The old man looked up, and his gaze told Carolyn what she feared most had come true.
He was looking at Douglas.
“I am so sorry, my little hoodlum.” And he began to cry.
“It’s okay, Uncle Howie,” Douglas said, walking over to him and embracing him. “It’s okay.”
Paula was sobbing. Linda brought Dean’s hand to her lips and kissed it.
Carolyn couldn’t move.
No.
A voice inside her was saying it was wrong.
No, it’s not Douglas.
She saw Ryan and Chelsea exchange a small smile.
He rigged the lottery.
It was Diana’s voice.
Philip rigged the lottery!
Carolyn’s eyes darted over to Philip, who was moving toward the fireplace with the box.
Don’t let him dispose of the names.
Carolyn bolted. “Stop!”
Everyone in the room looked at her.
“Don’t turn that box over into the fire!” she commanded Philip.
“What are you talking about?” he barked.
“I want to see the names!”
Philip’s face tightened. “Absolutely not.

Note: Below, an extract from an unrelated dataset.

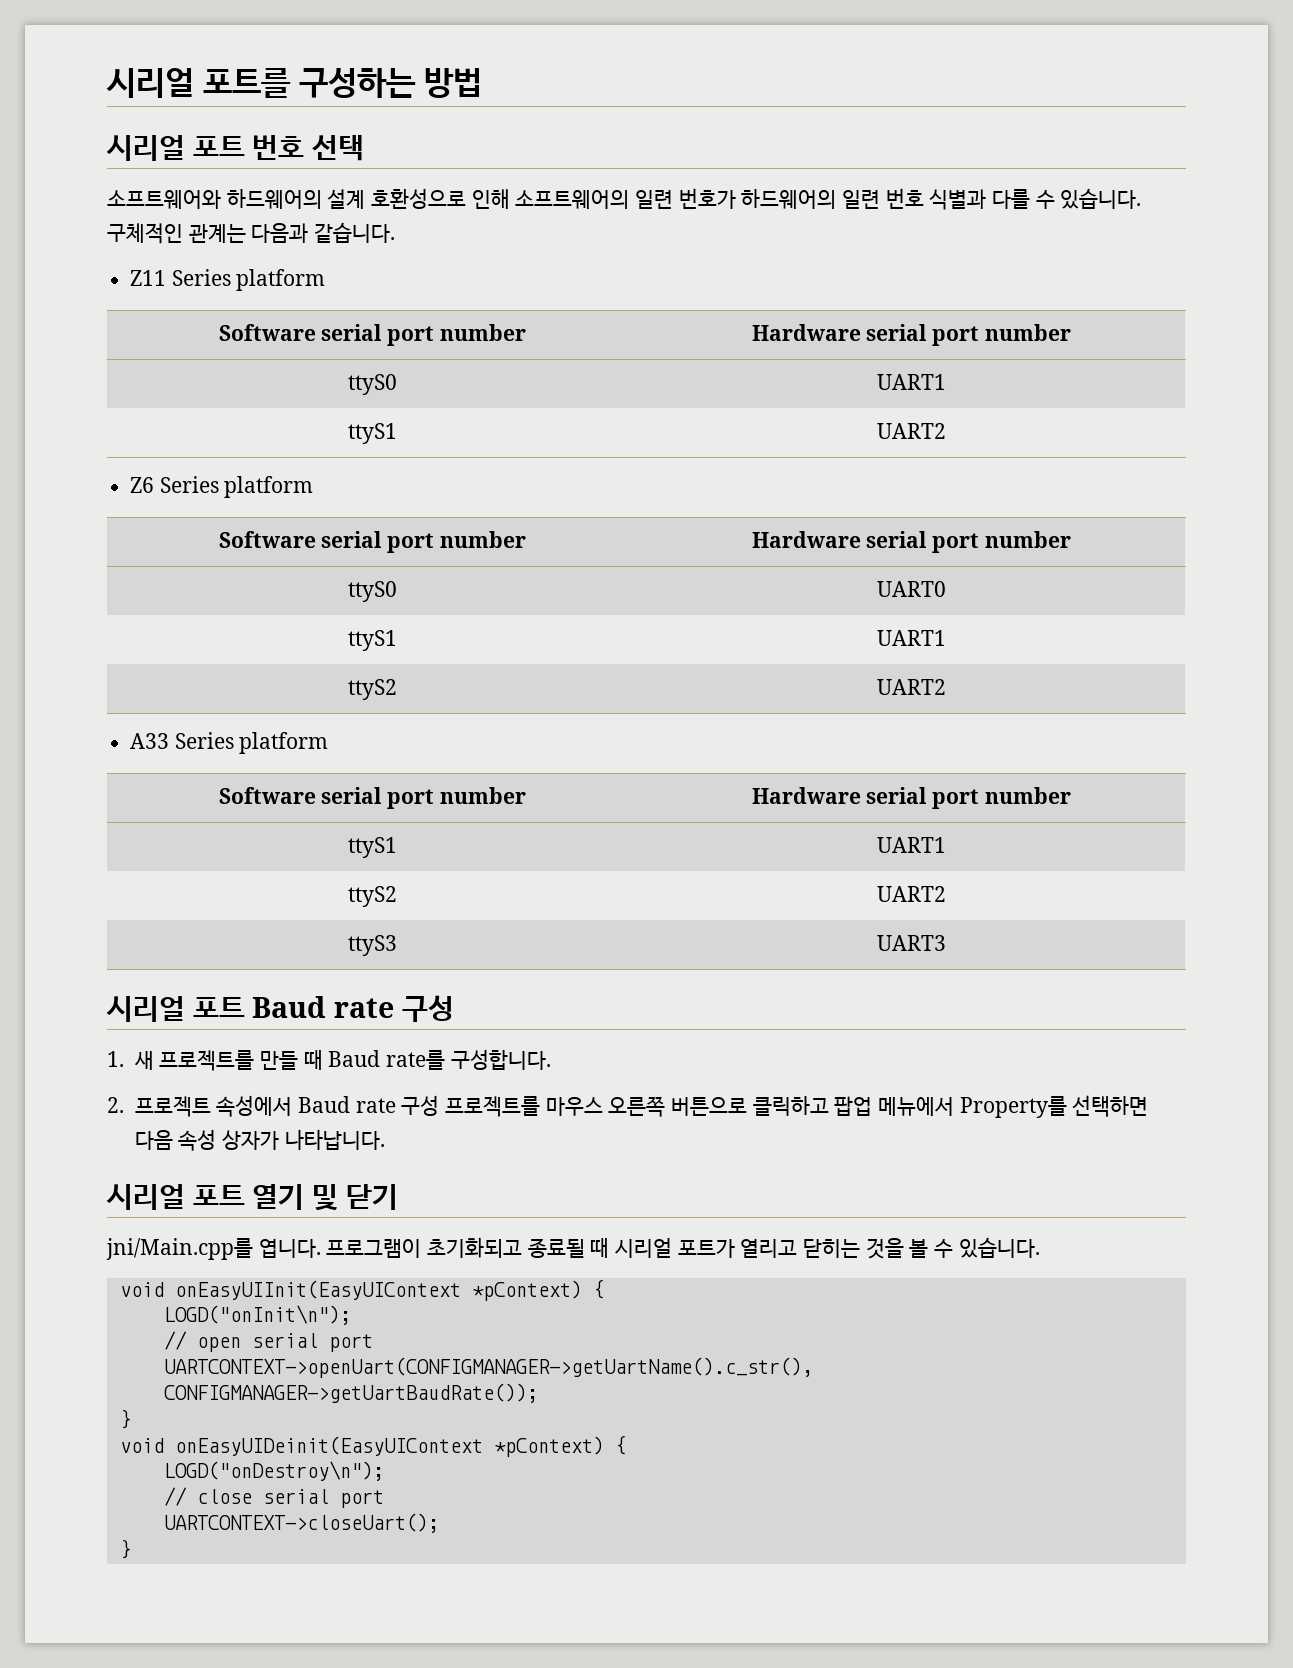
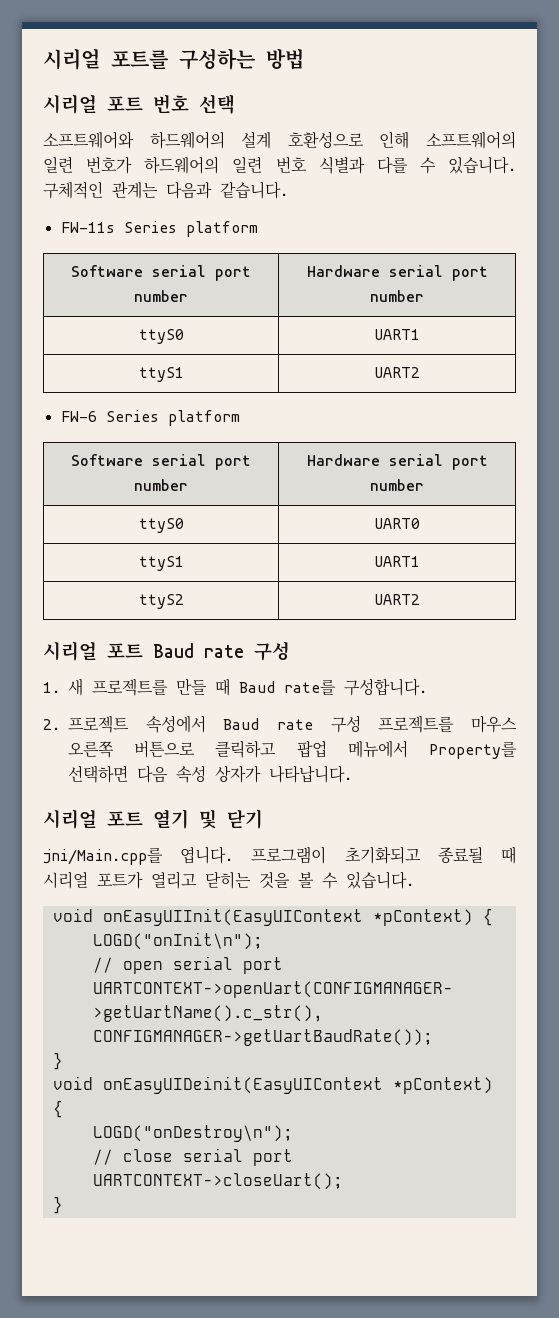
[130,270,167,286] Z11 -> [60,222,115,233] FW-11s
[130,477,155,493] Z6 -> [60,411,97,422] FW-6
[130,732,329,754] [218,787,526,809] [751,787,1071,809] [347,837,397,858] [876,837,946,853] [347,886,397,907] [876,886,946,902] [347,935,397,956] [876,935,946,951] // A33 Series platform // Software serial port number | Hardware serial port number // ttyS1 | UART1 // ttyS2 | UART2 // ttyS3 | UART3 -> (420, 599) none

That is not part of the tradition. Ever since Aunt Margaret began writing the names, the slips of paper were always burned immediately after the lottery took place. We cannot depart from what has always been done.”
“Give me that box,” Carolyn ordered.
“You are
not a family member,” Philip said, and he began to tip the box over the flames.
“No, she isn’t,” said Paula. “But I am.”
She had darted over to the fireplace just in time to snatch the box from Philip’s hands.
“How dare you?” he shouted. “Give me that box!”
“Philip!”
The voice was Howard Young’s. The old man’s eyes were black with fury. His face was red, every vein in his neck and forehead pulsing.
“Stand aside, Philip,” Mr. Young said. “Paula, bring me the box.”
She obeyed.
Carolyn saw Ryan and Chelsea take a few steps toward the back of the room. Philip’s face was bright red as he watched the proceedings in mute horror.
Paula handed the box to Mr. Young. With his trembling hands he lifted the lid, slipping his long, gnarled fingers inside. He removed each slip of paper and read the name that was on it.
“Dean,” the old man’s voice intoned. He removed another slip. “Paula.” And another slip. “Douglas.”
There was a gasp. Douglas’s name had already been drawn. There shouldn’t have been another slip in the box with his name.
“Howard,” the old man read. His lips curled as he read the two final names. “Douglas.” He paused. “And Douglas.”
He spun around to confront Philip. Carolyn was stunned that he could move so fast.
“Four times Douglas’s name was entered in that box! Four times!”
“Uncle Howard,” Philip said, his hands imploring.
“And not one slip with the name of Philip!” His eyes were blazing. He spun now to point a crooked finger at the two young people cowering in a far corner of the room. “And neither was there any slip bearing the name of Chelsea or Ryan!”
Thunder boomed from above the house, as if the point needed any emphasis.
“How dare you?” Mr. Young growled.
“Uncle Howard, please…” Philip said.
“How many years has this been going on?” Paula pushed forward, only a few inches from Philip’s face. “How many years?” Her face contorted in grief and anger. “My father died in that room! Your brother, Uncle Philip!”